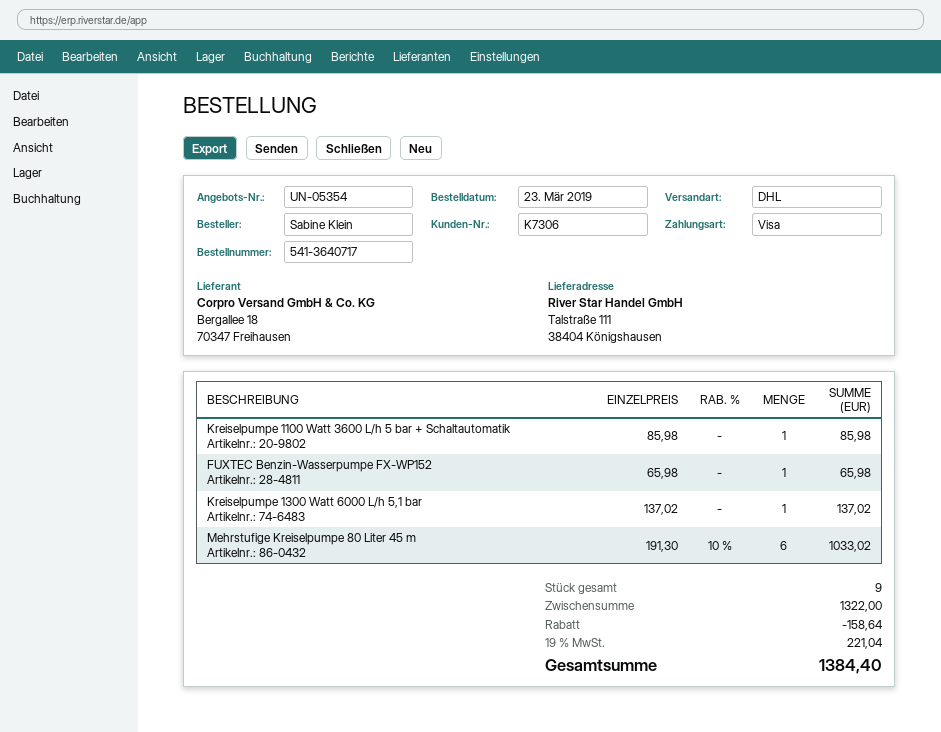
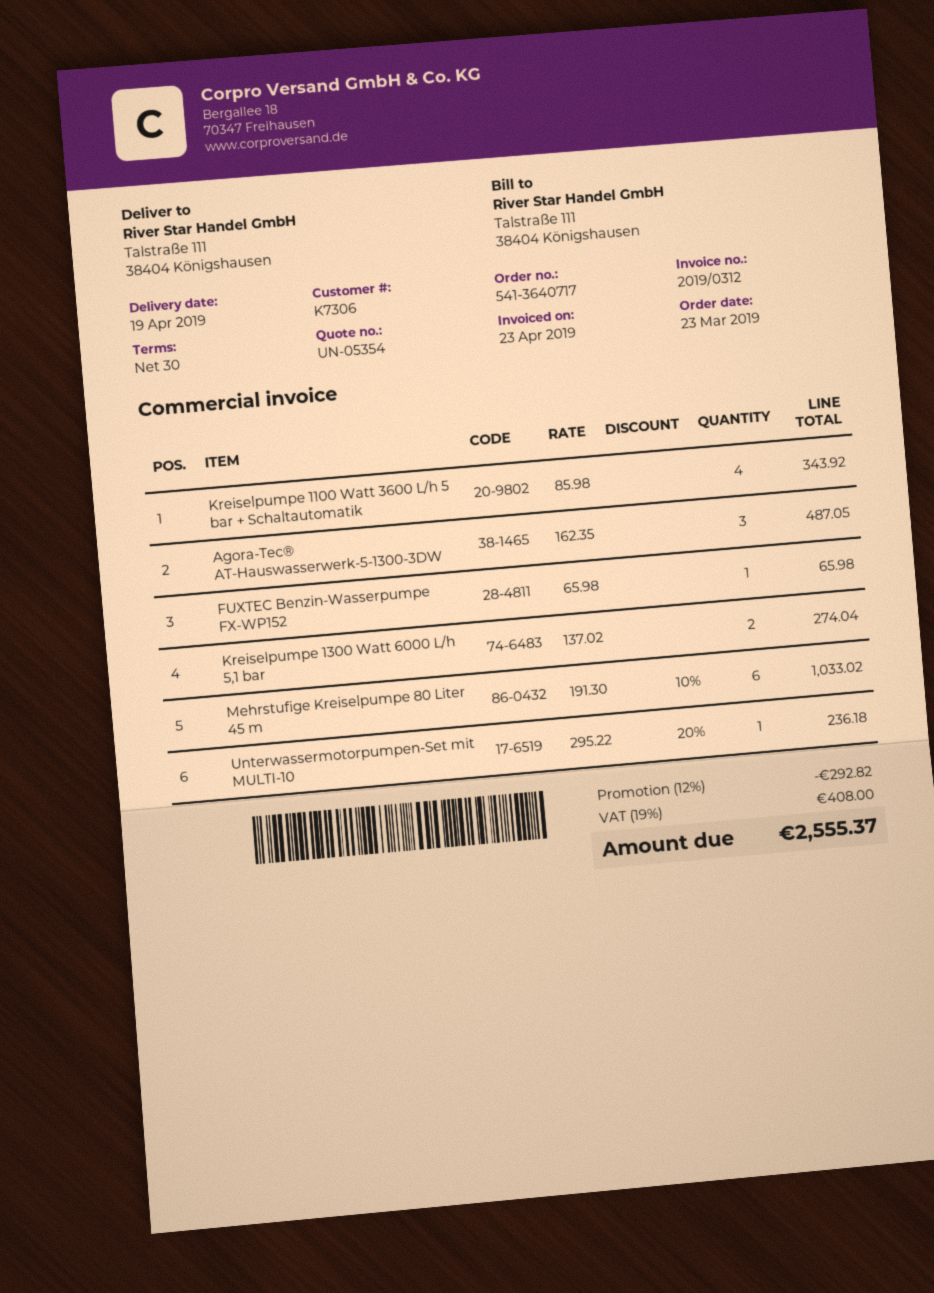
Kreiselpumpe 1100 Watt 3600 L/h 5 bar + Schaltautomatik: 1 x 85.98 = 85.98 -> 4 x 85.98 = 343.92
Kreiselpumpe 1300 Watt 6000 L/h 5,1 bar: 1 x 137.02 = 137.02 -> 2 x 137.02 = 274.04
Agora-Tec® AT-Hauswasserwerk-5-1300-3DW: none -> 3 x 162.35 = 487.05
Unterwassermotorpumpen-Set mit MULTI-10: none -> 1 x 295.22 - 20% = 236.18
discount: 158.64 -> 292.82
tax: 19% = 221.04 -> 19% = 408.00
total: 1384.40 -> 2555.37

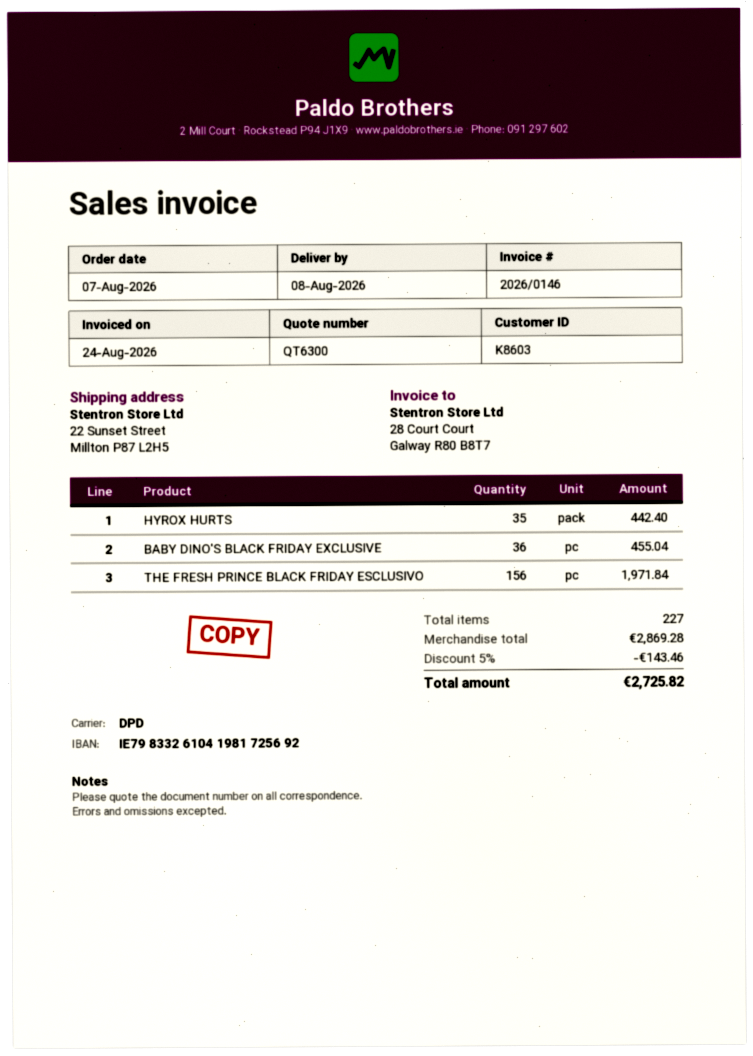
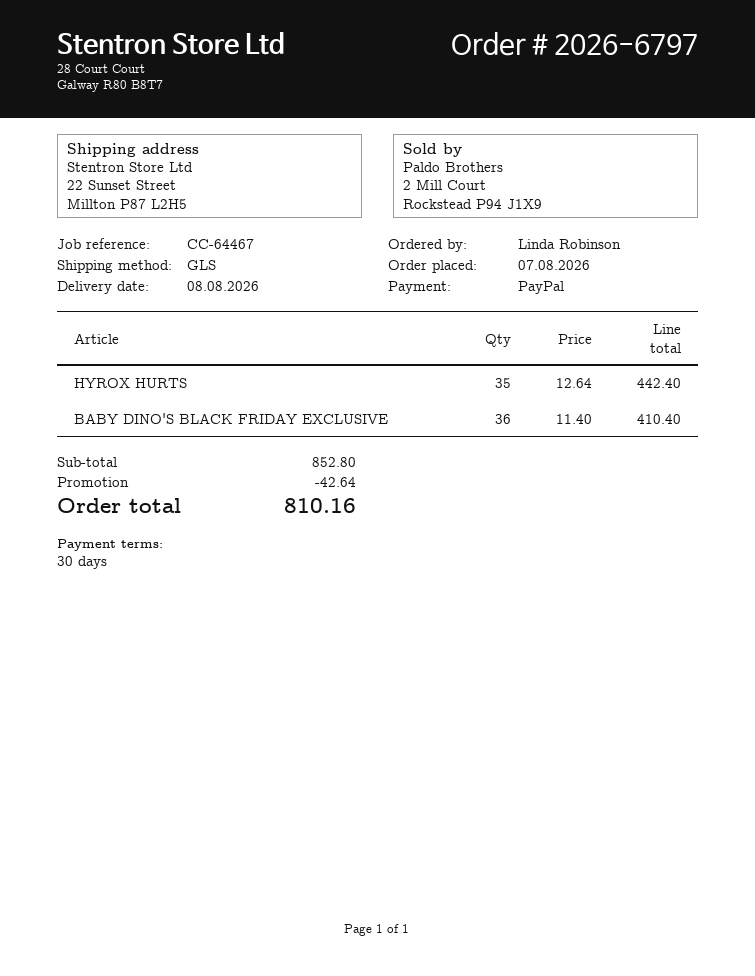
shipping method: DPD -> GLS
BABY DINO'S BLACK FRIDAY EXCLUSIVE: 36 for 455.04 -> 36 for 410.40
THE FRESH PRINCE BLACK FRIDAY ESCLUSIVO: 156 for 1971.84 -> none
subtotal: 2869.28 -> 852.80
discount: 143.46 -> 42.64
total: 2725.82 -> 810.16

•••••

Task item:
Write out exactly the lines from the line containing "Agora-Tec® AT-Hauswasserwerk-5-1300-3DW: none" through the last line of the listing above, please, and leave out any pictures.

Reply:
Agora-Tec® AT-Hauswasserwerk-5-1300-3DW: none -> 3 x 162.35 = 487.05
Unterwassermotorpumpen-Set mit MULTI-10: none -> 1 x 295.22 - 20% = 236.18
discount: 158.64 -> 292.82
tax: 19% = 221.04 -> 19% = 408.00
total: 1384.40 -> 2555.37

shipping method: DPD -> GLS
BABY DINO'S BLACK FRIDAY EXCLUSIVE: 36 for 455.04 -> 36 for 410.40
THE FRESH PRINCE BLACK FRIDAY ESCLUSIVO: 156 for 1971.84 -> none
subtotal: 2869.28 -> 852.80
discount: 143.46 -> 42.64
total: 2725.82 -> 810.16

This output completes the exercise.